Мы развелись с женой через год. Я собрал вещи: в конце концов детям нужно больше пространства для жизни, чем мне. Напоследок жена заварила чаю, мы поговорили о том о сем, вспомнили былое, поцеловались. «Все это форма, – сказал мой умудренный собственным разводом брат. – Отныне вы чужие люди. И в дальнейшем будете становиться все более и более чужими. Поверь моему опыту…» Мне не хотелось верить. Он взялся отвезти меня на квартиру к своему приятелю, которой сам пользовался иногда. Мы вошли в чужой дом, втащили мои сумки в обоссанный лифт. Дверь квартиры была крашена светло-коричневой краской, как дверь общежития.

– Учти, что квартира на охране, – сказал брат. – Надо открыть дверь и быстро отключить тревогу на пульте.
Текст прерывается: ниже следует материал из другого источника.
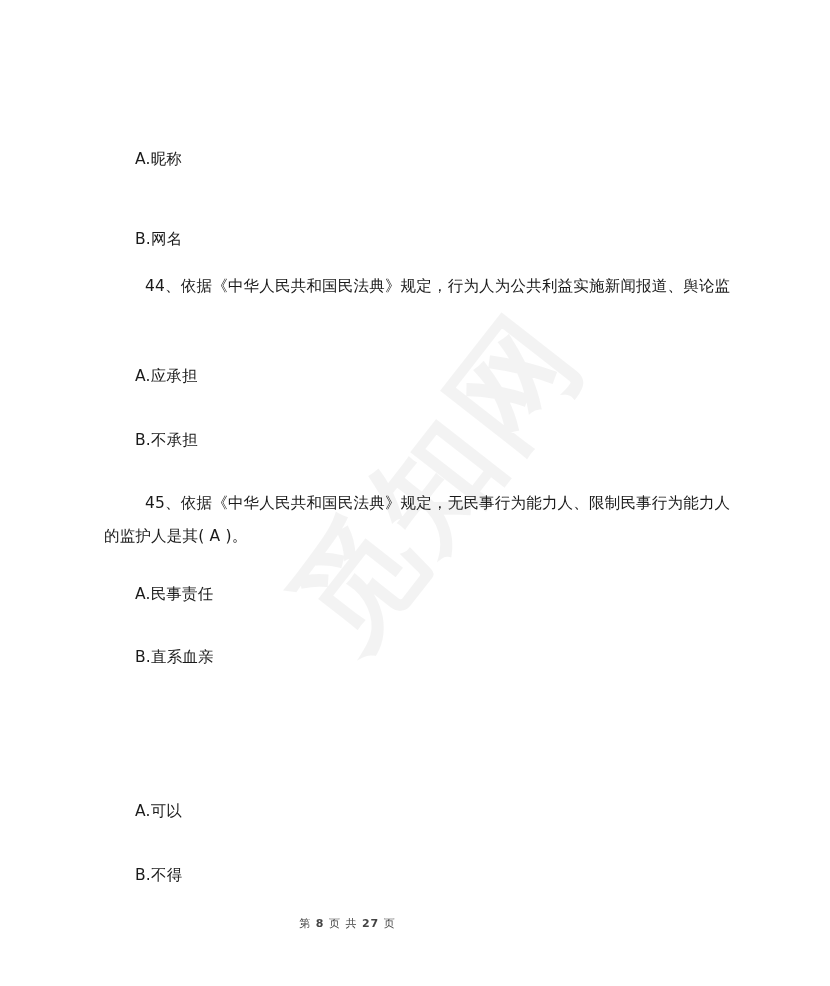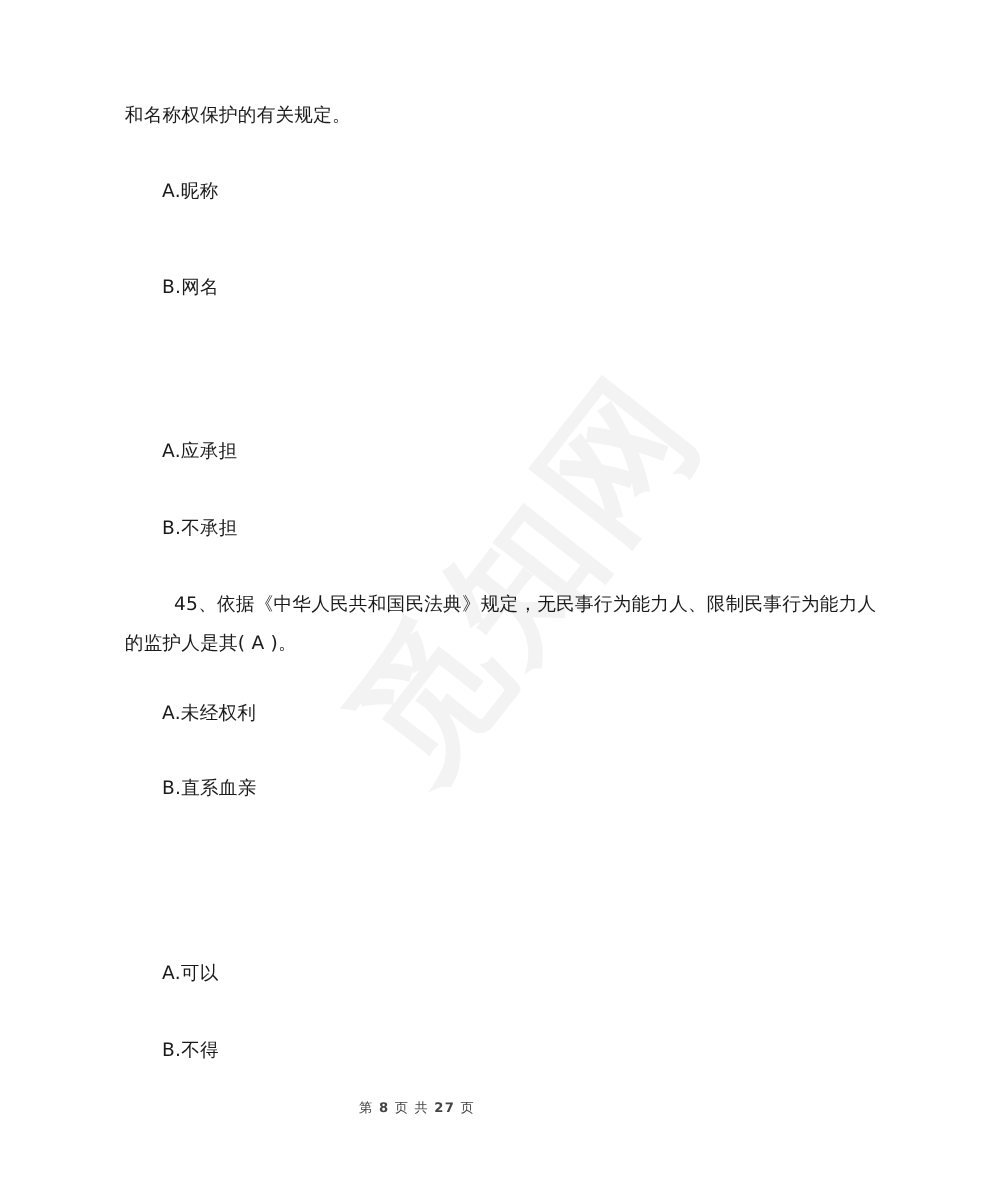"和名称权保护的有关规定。" div.line { html: <div>和名称权保护的有关规定。</div> -> none }
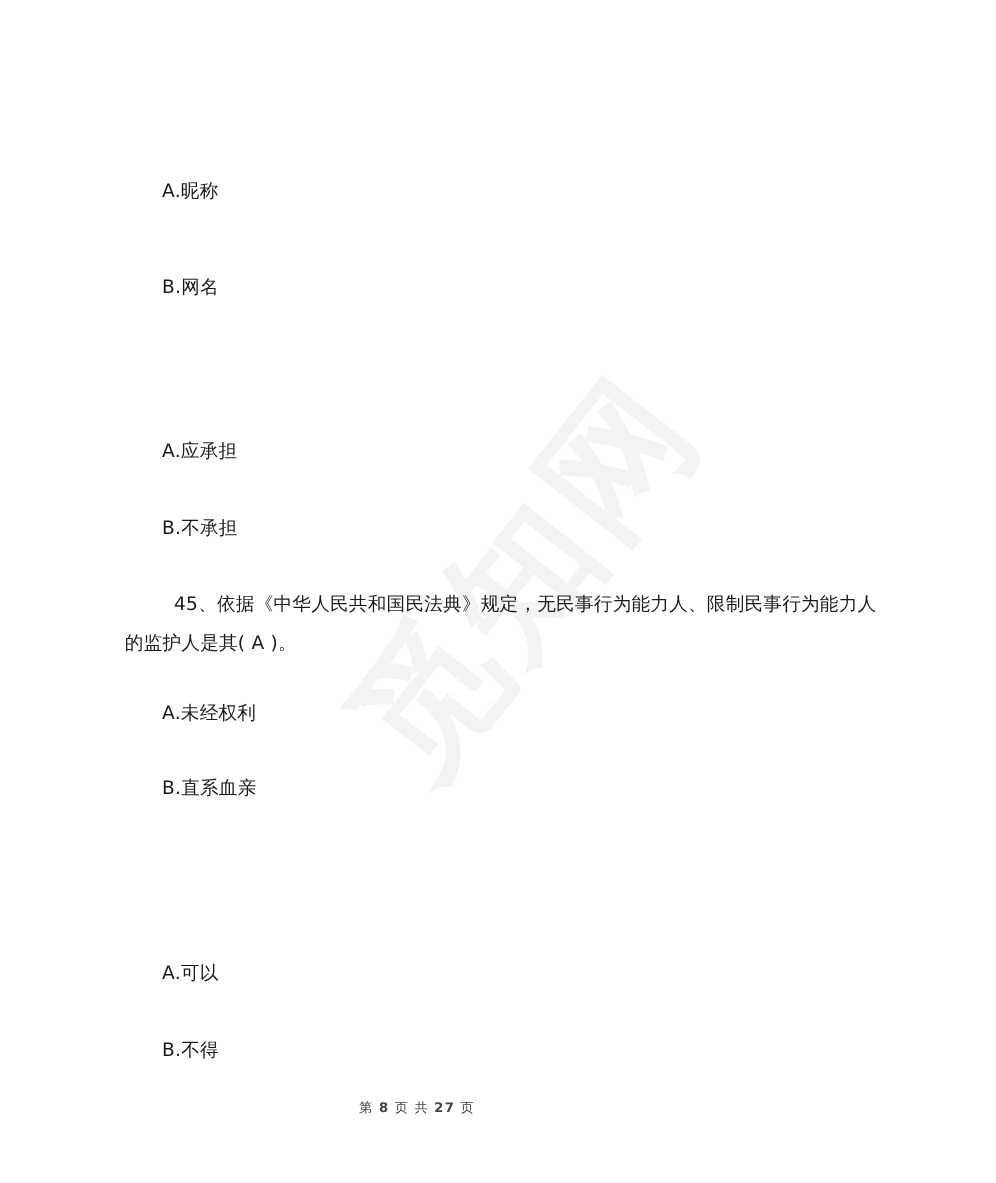"44、依据《中华人民共和国民法典》规定，行为人为公共利益实施新闻报道、舆论监" div.line { html: none -> <div>44、依据《中华人民共和国民法典》规定，行为人为公共利益实施新闻报道、舆论监</div> }
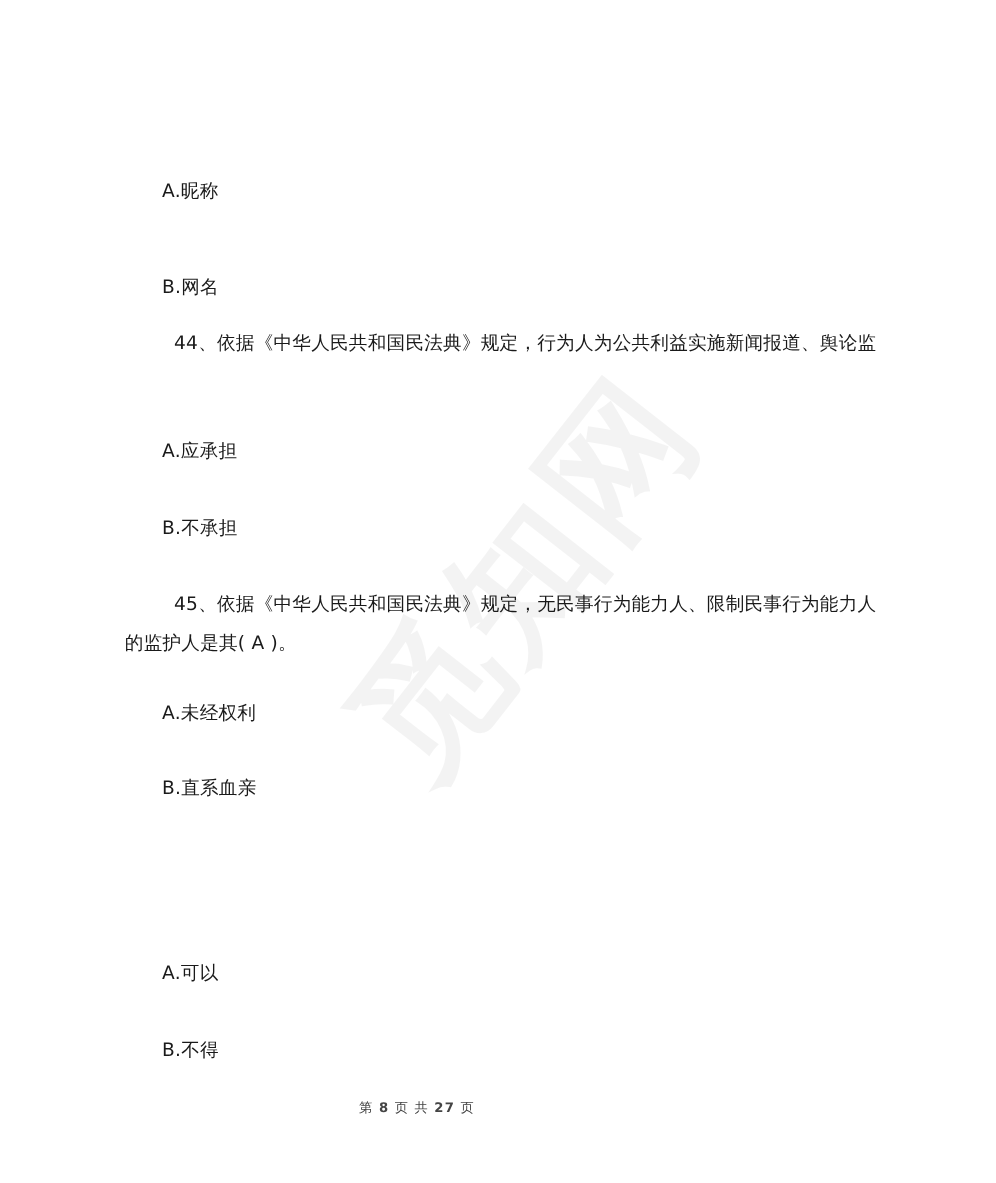"A.未经权利" div.line { text: A.未经权利 -> A.民事责任 }
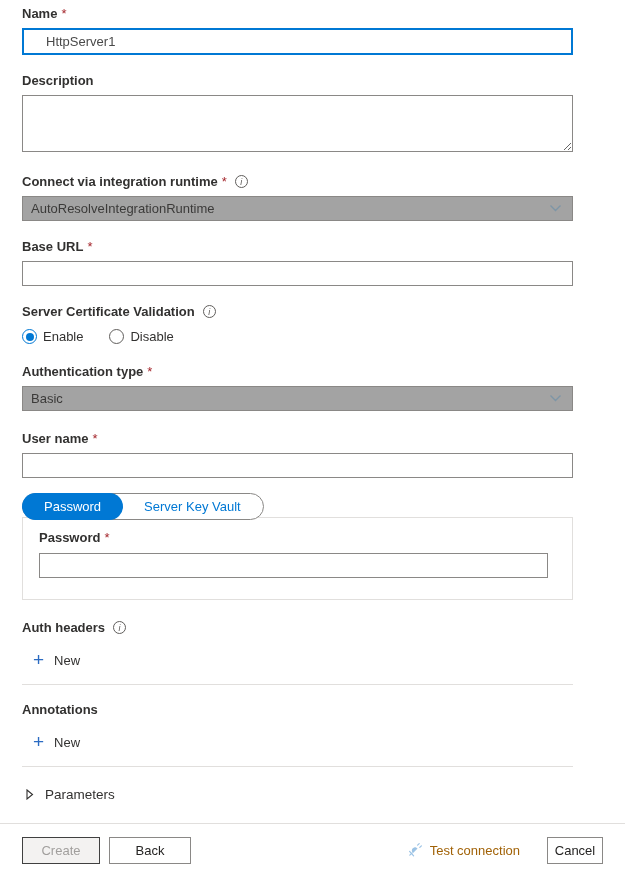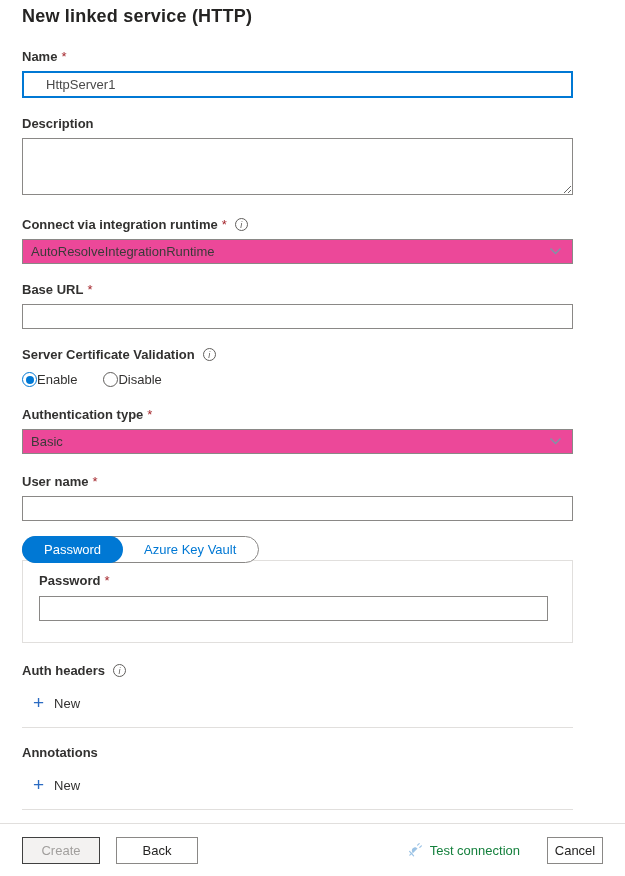"New linked service (HTTP)" div.page-title { html: <div>New linked service (HTTP)</div> -> none }
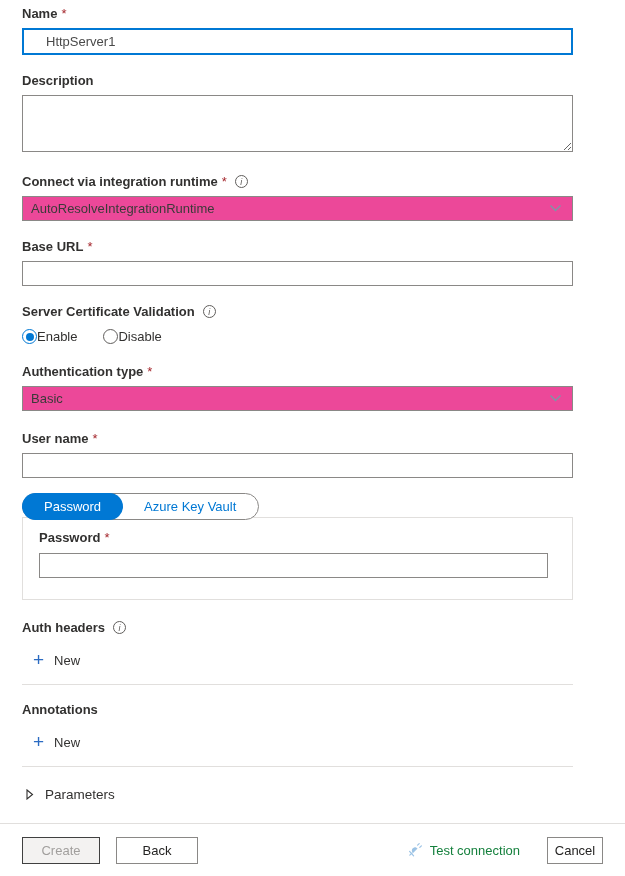"AutoResolveIntegrationRuntime" .dropdown { background: #ec4899 -> #a3a3a3 }
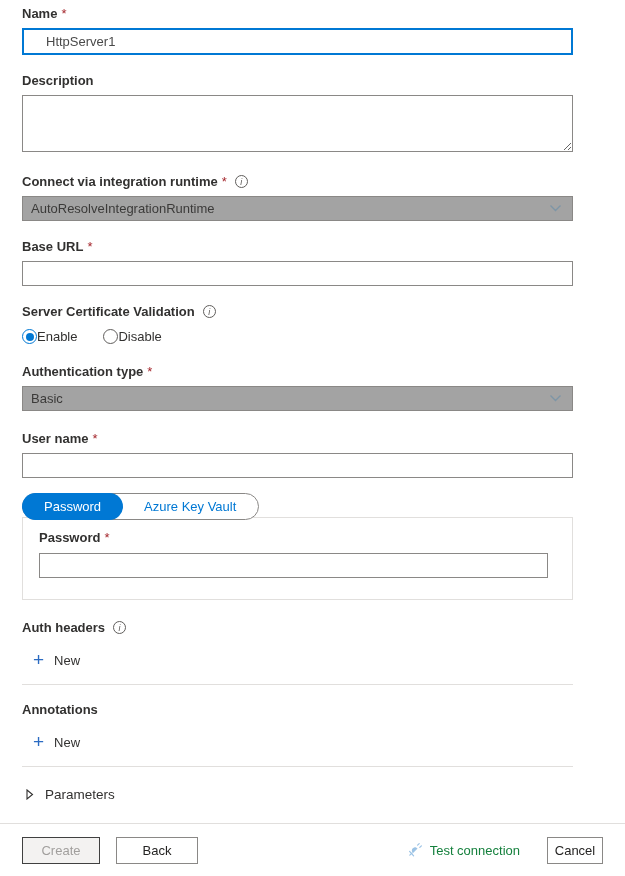"Enable" .radio-option { gap: none -> 6px }
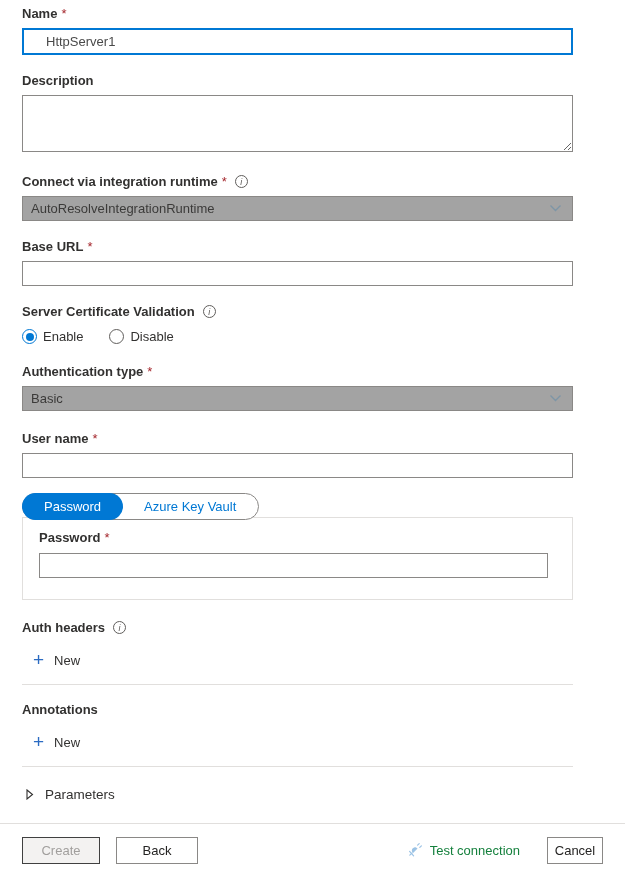"Azure Key Vault" span { text: Azure -> Server }
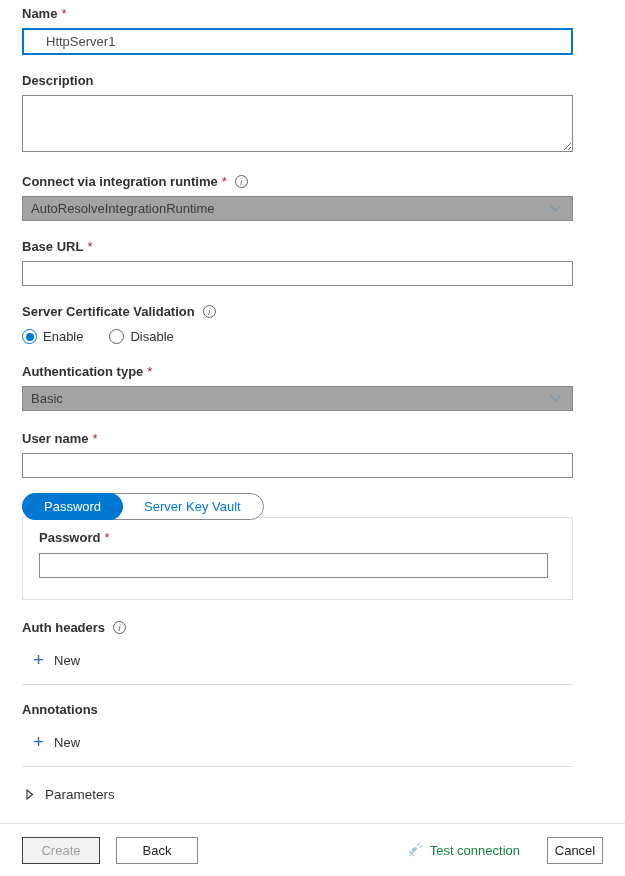"Back" .btn-back { margin-left: 16px -> 9px }
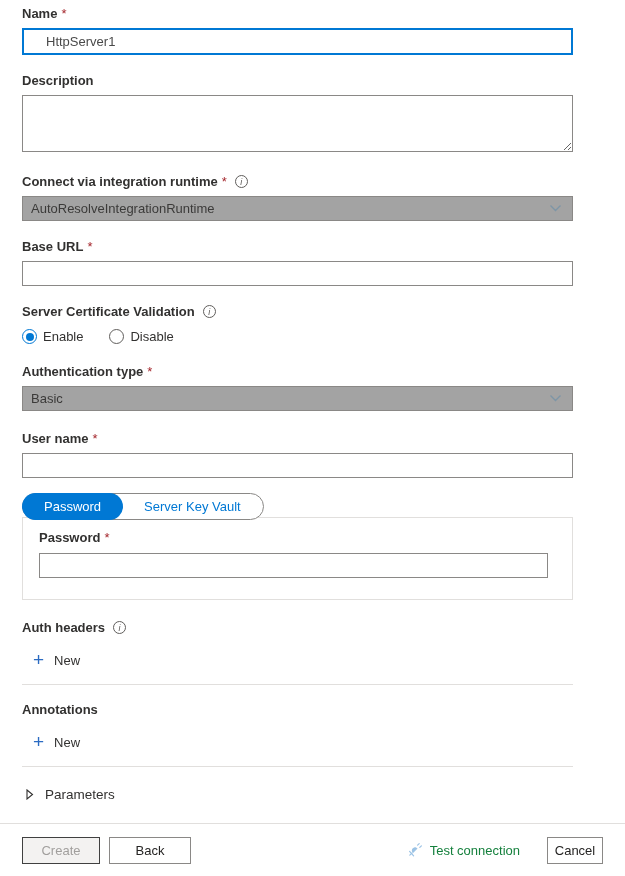"Test connection" .test-connection { color: #15803d -> #a16207 }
– Ясно, – кивнул я и взял ключ. Взял ключ и повернул его в замке. Ключ сломался в замочной скважине, как будто был сделан из воска. Видимо, я нервничал.

Брат посмотрел на меня ошеломленными глазами и вдруг воскликнул:

– Выбивай дверь!

Не знаю, почему именно это нелепое решение пришло ему в голову, но в тот момент я не раздумывал. Дал ногой по двери раз-другой, она с треском отворилась, и тут я опять увидел, как в реальность на миг всунулся кусочек déjà vu – разбитый вдребезги дверной косяк и крошечный коридорчик, в котором было серо от осыпающейся штукатурки. Так вот значит, с чего начиналась и чем кончается моя жизнь! Замок вывалился из двери вместе с обломком ключа.

Брат нажал какую-то кнопку и бросился к телефону снимать «охрану». Я занес сумки и прикрыл дверь. Как-то нескладно все выходило. Брат тем временем дозвонился, назвал пароль. Потом лицо его изменилось.

– Что? – сказал он. – Что?

И повесил трубку.

– Наряд уже выехал, – невесело произнес он.

– Надо бы тебе сматываться отсюда, – сказал я. – При чем тут ты? Скажи только фамилию своего приятеля и спускайся по лестнице, пока не поздно.

– Да, – согласился он. – Ты прав. Свешников, Глеб Свешников, запомнил?

– Конечно. Я же знаю его.

– Ну вот и отлично. Пока.

Он стал спускаться по лестнице, но через минуту появился вновь в сопровождении двух ментов с автоматами.

– Документы! – сказали они. – Что у вас в сумках?

– Мои вещи. Книги. Четыре обструганные рябиновые палочки. Шесть камней. Николай Чудотворец. В смысле, бумажный образок. Набор акварели. Старый ноутбук, – перечислил я.

Они осмотрели вещи и квартиру: не выглядит ли она ограбленной. Квартира выглядела нормально, только пыли было многовато.

– Придется вам заплатить штраф за ложный вызов наряда, – сказали двое с автоматами.